→ **THE TASK**
What you return should be the exact lines from the one with "none -> <div>工具操作</div>" to the end of the records below, both included, and no pictures.

(User interface change data)
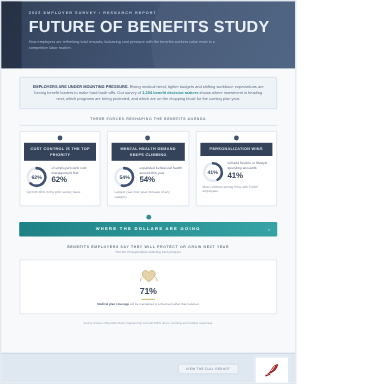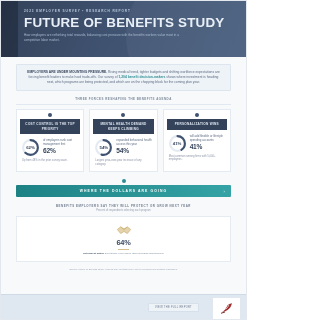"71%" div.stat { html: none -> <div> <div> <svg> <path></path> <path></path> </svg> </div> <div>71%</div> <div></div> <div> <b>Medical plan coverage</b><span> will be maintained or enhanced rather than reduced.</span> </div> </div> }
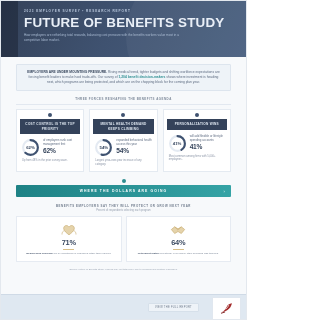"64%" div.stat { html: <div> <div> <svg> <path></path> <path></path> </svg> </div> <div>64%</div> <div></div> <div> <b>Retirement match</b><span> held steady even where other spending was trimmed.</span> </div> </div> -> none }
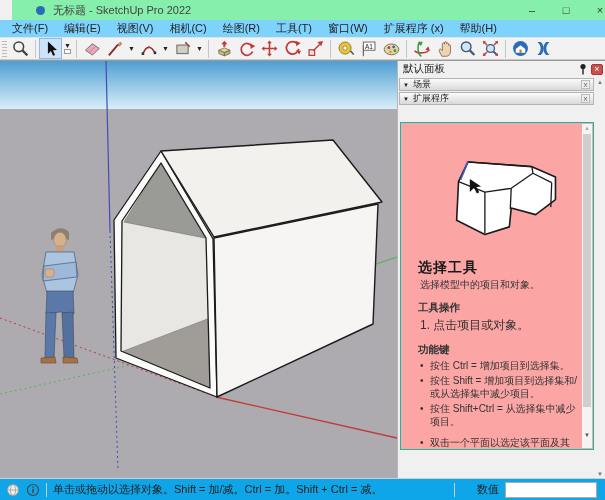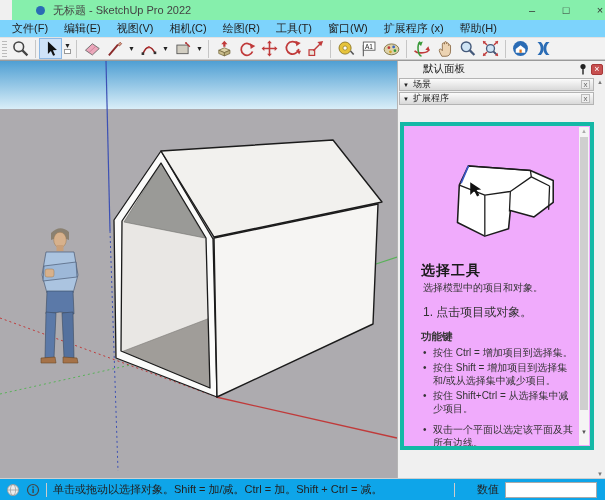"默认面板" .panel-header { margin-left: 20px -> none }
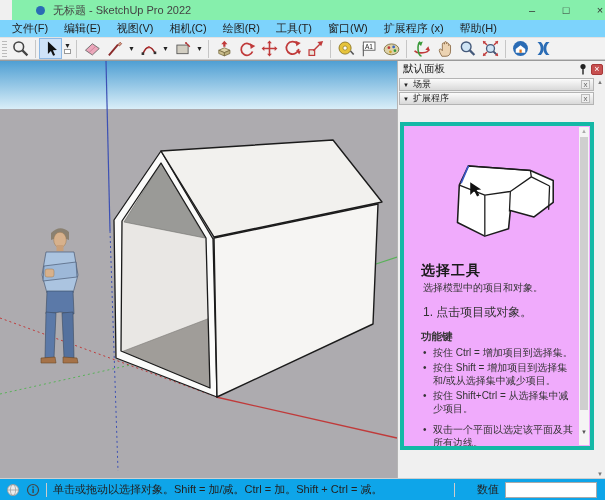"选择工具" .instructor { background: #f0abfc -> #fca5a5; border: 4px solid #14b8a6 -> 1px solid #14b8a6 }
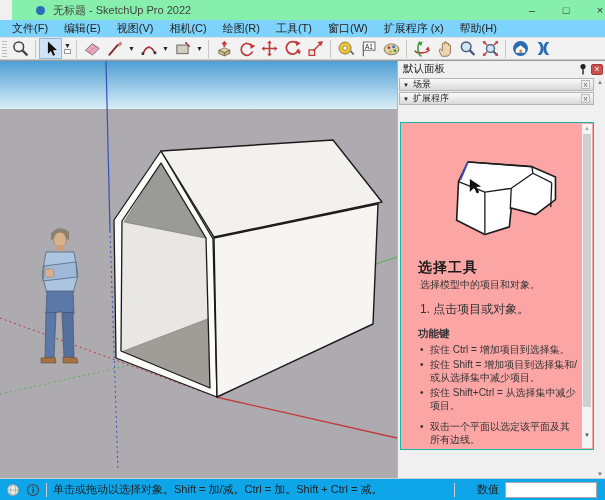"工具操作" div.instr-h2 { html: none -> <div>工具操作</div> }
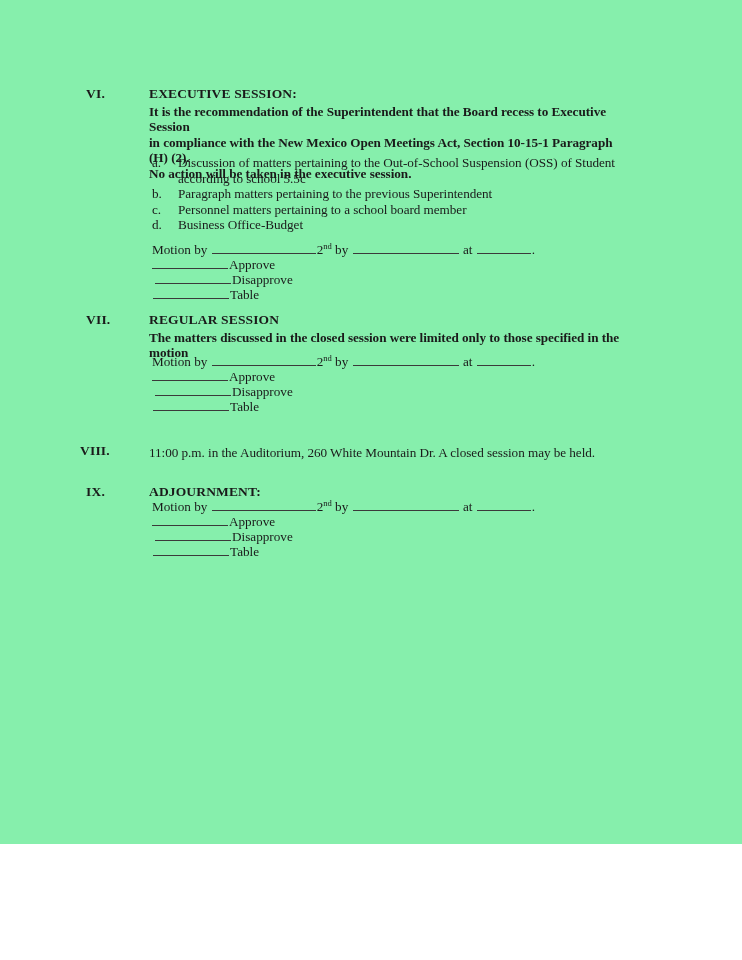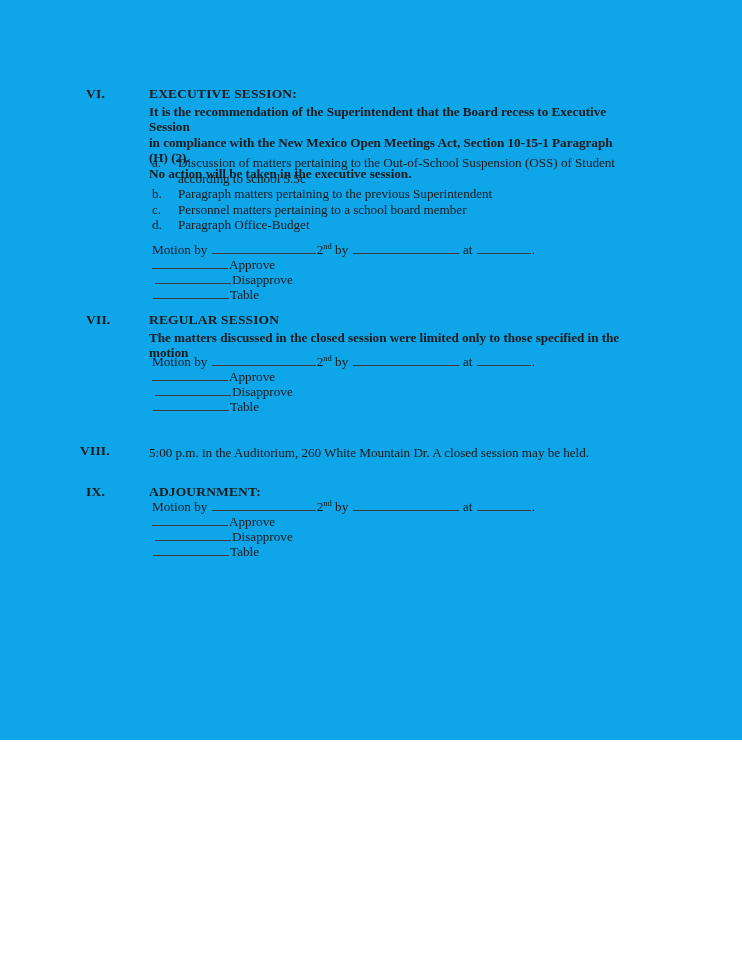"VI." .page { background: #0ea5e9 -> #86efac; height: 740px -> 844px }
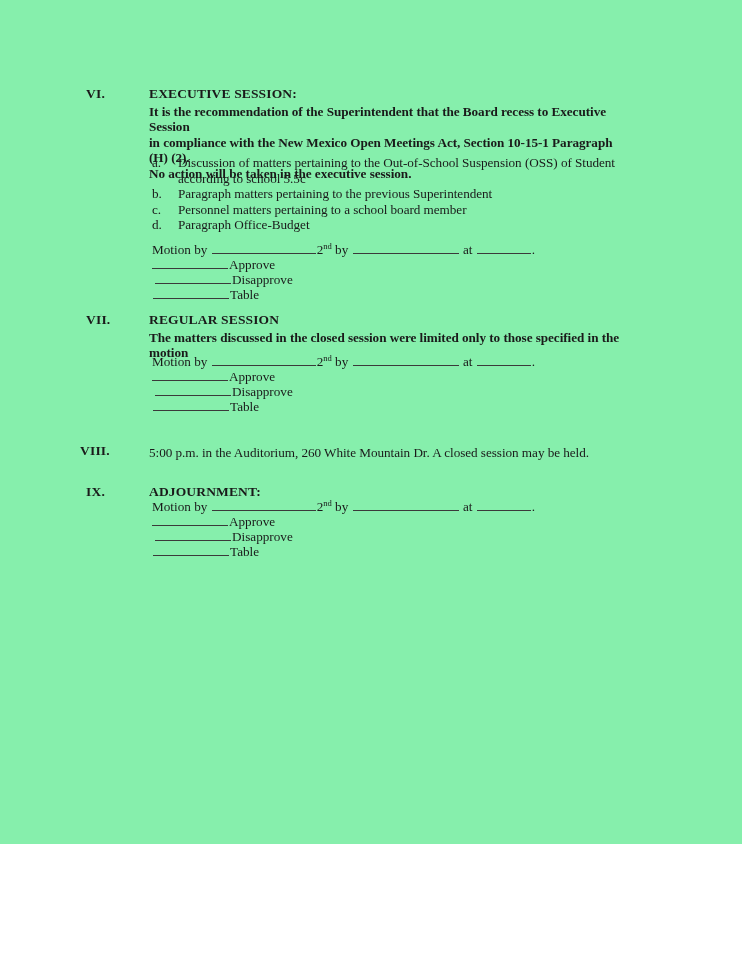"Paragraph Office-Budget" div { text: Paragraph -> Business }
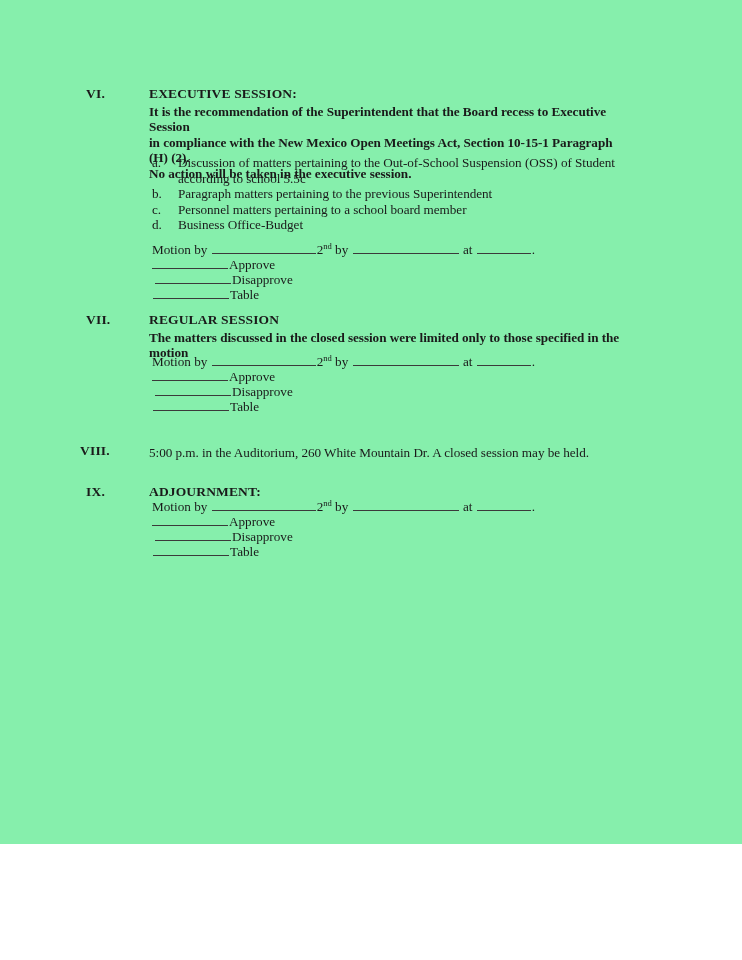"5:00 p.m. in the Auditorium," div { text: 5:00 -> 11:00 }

→ **OUTPUT FOR THIS EXERCISE**
"工具操作" div.instr-h2 { html: none -> <div>工具操作</div> }
"VI." .page { background: #0ea5e9 -> #86efac; height: 740px -> 844px }
"Paragraph Office-Budget" div { text: Paragraph -> Business }
"5:00 p.m. in the Auditorium," div { text: 5:00 -> 11:00 }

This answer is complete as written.